Neues vom Schlafbaum
  • Ausgefusiont

    Dieses Wochenende findet die Fusion komplett ohne uns statt, da wir alle keine Karten bekommen, oder uns nicht richtig darum gekümmert haben. Das ist schade, aber irgendwie auch nicht so schlimm, da in Berlin genug los ist (ich komme gerade vom extrem angenehm spießigen Bergmannstraßenfest) und nebenbei auch Fußball gezeigt wird, der ja bei den Linksfaschisten auf der Fusion eh verpönt ist.

    Dieses böse Wort im letzten Satz habe ich nicht aus Neid eines nicht Dabeiseienden geschrieben, sondern aufgrund von Beiträgen im Forum, die unter anderem extrem verschärfte Kontrollen, hohe Zäune mit Stacheldraht und Türsteher aus Rostock, die Menschen nicht reinlassen, weil sie bei der Polizei arbeiten, anprangern.

    Wir haben Gründe für das Verhalten der Organisatoren letztes Jahr bemerkt und auch um diesen Zustand nicht weiter zu verschlimmern (bei meinem Dutzend Lesern, aber egal) habe ich dazu damals keinen Artikel geschrieben: Alle wollen da mittlerweile hin und es war sehr voll, hatte gar Momente von gefährlicher Überfüllung. Es war also schon deutlich zu sehen, dass eine weitere gute Idee an ihrem schieren Erfolg und der Egozentrik und exaltierten Nonkonformität so manchen nicht zahlenden Besuchers zu scheitern droht. Das mag Ulbricht vor über fünfzig Jahren ähnlich gedacht haben.
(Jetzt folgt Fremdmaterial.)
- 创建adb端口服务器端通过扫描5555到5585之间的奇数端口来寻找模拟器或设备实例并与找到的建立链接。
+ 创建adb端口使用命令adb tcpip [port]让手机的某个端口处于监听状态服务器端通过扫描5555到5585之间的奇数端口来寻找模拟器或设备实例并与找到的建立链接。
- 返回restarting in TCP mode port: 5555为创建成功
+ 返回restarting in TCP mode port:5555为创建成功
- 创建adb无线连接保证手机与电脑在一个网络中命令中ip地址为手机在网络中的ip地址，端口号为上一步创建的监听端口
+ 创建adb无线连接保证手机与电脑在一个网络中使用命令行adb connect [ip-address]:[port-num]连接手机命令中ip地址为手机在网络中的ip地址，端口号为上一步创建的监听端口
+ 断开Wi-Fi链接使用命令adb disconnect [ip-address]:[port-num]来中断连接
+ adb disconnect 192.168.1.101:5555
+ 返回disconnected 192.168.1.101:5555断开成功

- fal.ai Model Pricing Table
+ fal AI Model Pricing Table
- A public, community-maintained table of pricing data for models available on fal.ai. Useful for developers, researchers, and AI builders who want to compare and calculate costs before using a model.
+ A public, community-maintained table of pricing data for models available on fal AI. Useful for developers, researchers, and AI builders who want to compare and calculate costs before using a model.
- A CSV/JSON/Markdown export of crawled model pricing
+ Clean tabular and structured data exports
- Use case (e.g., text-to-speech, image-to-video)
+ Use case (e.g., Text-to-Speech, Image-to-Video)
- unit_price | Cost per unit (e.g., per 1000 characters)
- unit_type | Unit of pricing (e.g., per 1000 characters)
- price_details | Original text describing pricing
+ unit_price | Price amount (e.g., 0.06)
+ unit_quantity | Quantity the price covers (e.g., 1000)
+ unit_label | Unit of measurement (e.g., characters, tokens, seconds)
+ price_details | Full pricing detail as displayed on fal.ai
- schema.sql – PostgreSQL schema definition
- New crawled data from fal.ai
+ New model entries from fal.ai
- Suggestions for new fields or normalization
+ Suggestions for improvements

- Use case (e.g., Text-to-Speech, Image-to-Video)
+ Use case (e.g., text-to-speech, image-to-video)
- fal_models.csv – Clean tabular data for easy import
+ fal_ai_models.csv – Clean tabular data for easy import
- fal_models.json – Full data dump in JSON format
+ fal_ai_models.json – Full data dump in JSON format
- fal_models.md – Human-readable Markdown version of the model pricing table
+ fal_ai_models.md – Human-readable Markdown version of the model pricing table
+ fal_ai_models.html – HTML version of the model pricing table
    Ich fürchte, dass sich die Fusion in der bekannten Form tatsächlich jetzt überlebt hat, finde es schade, bin aber dagegen, am gewünschten Zustand auf Kosten von unfairen Mitteln festzuhalten.

    Mit der Meinung bin ich ganz sicher nicht allein, denn die ein, zwei wirklich kleinen Festivals, auf die ich dieses Jahr gerne noch gehen möchte, versuchen nach Kräften dafür zu sorgen, dass eben nicht immer mehr Leute kommen, die alles nur schwierig machen – meist nicht aufgrund ihrer Art, sondern allein durch ihre Anwesenheit. Ich hoffe, dass das gelingt.

    Eine Fusion werde ich vermutlich nie mehr sehen und behalte daher die vergangenen in möglichst guter Erinnerung.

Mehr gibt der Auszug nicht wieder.